Après le très prometteur Bang Gang, on s’attendait à ce que Eva Husson confirme sur sa lancée. Malheureusement, en changeant radicalement de registre, elle a aussi perdu la belle inspiration qui l’avait animée pour son premier long-métrage. Elle signe ici un film convenu, qui n’arrive jamais à la hauteur de son sujet. En voulant décrire le combat courageux d’un groupe de femmes combattantes, elle semble surtout avoir voulu tourner un film féministe pour être dans l’air du temps. Trop d’effets appuyés et de moments à la limite du pathétique tâchent -sans y parvenir- de faire pleurer dans les chaumières.
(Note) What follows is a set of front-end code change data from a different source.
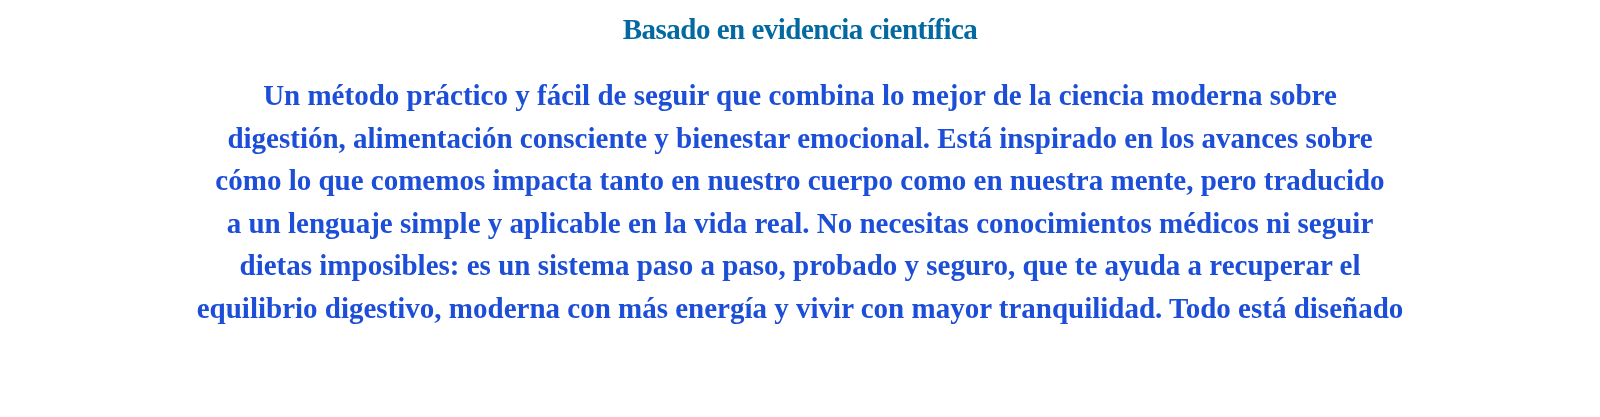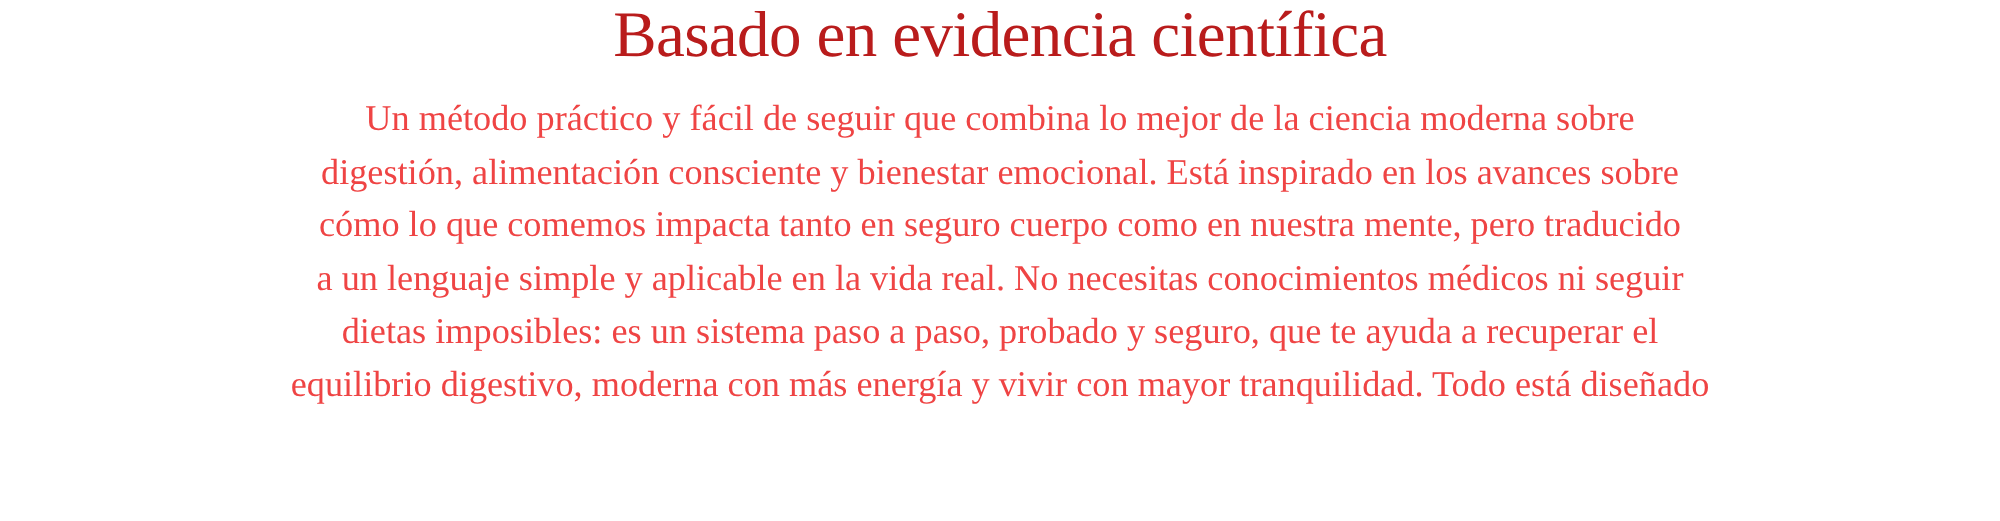"Basado en evidencia científica" .section-title { color: #b91c1c -> #0369a1; font-size: 52px -> 29px; font-weight: 400 -> 700 }
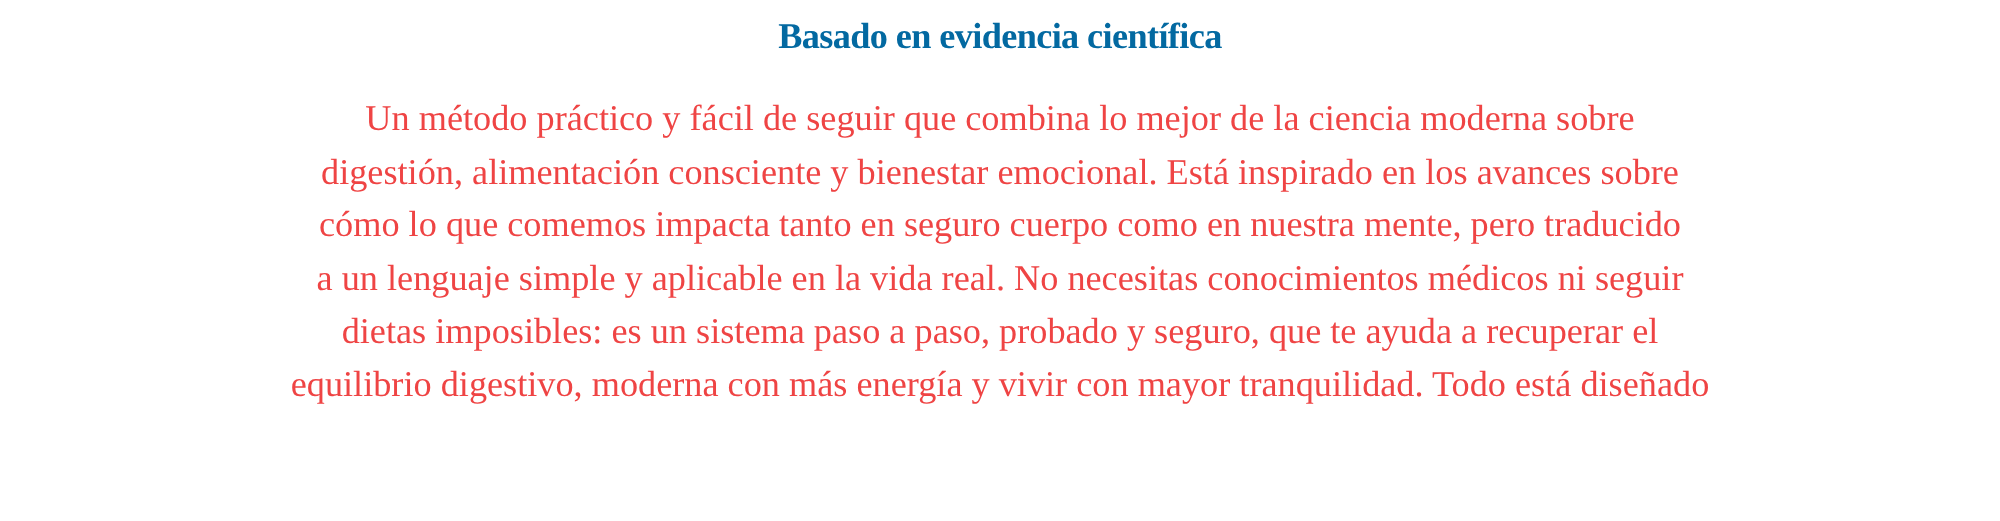"Un método práctico y fácil" .section-paragraph { color: #ef4444 -> #1d4ed8; font-weight: 400 -> 700 }
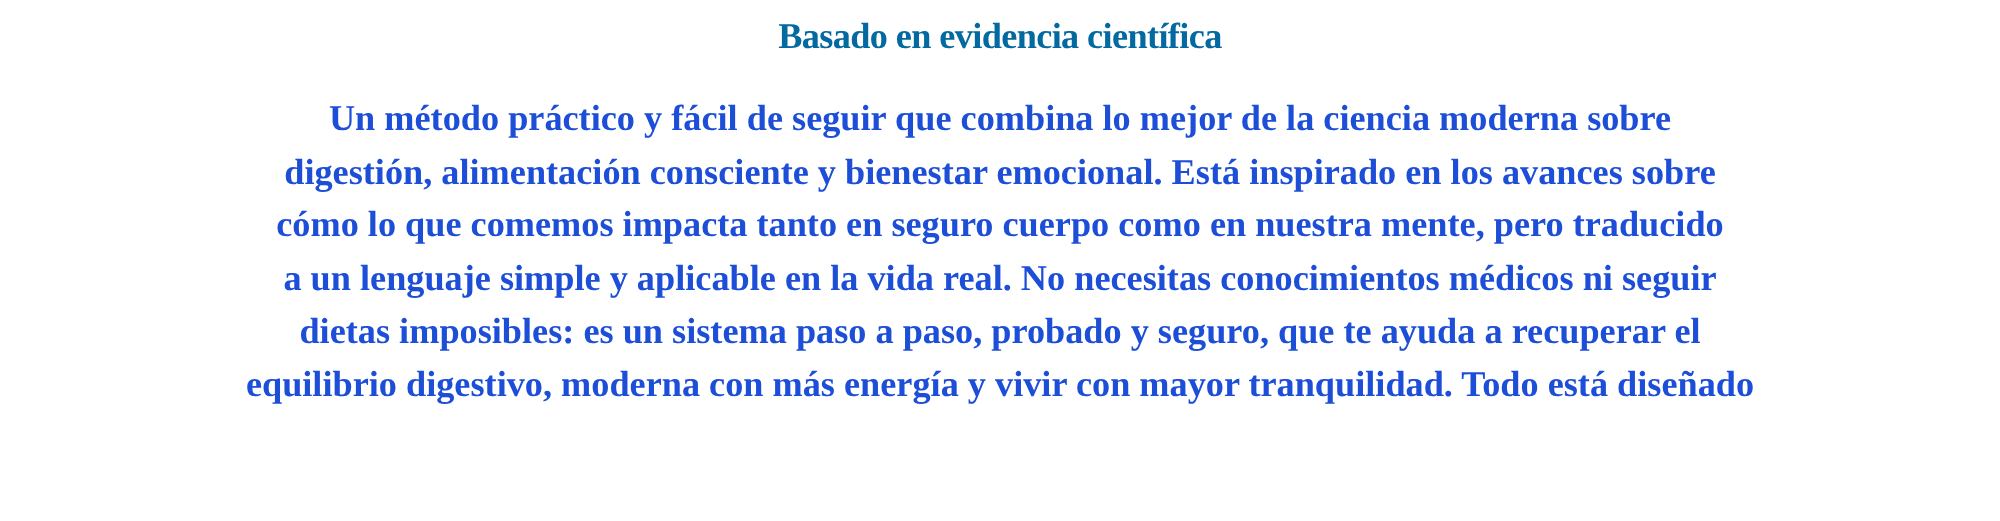"cómo lo que comemos impacta" span.para-line { text: seguro -> nuestro }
Avec comme cerise sur le gâteau un interminable monologue final que l’on croirait tout droit sorti d’un mauvais magazine féminin. Et que dire de la prestation calamiteuse d’Emmanuelle Bercot, décidément bien meilleure réalisatrice qu’actrice? Ne parvenant jamais à trouver le ton juste, elle incarne par ailleurs un personnage (borgne de surcroît; pour en rajouter une couche en matière de pathos!) dont on ne comprend jamais l’utilité.

Bref, un film dont on se demande comment il a pu atterrir en Sélection officielle. Nous parlions d’un thème bien dans l’air du temps; peut-être est-ce cela qui aura motivé les sélectionneurs, au détriment de toute vraie originalité.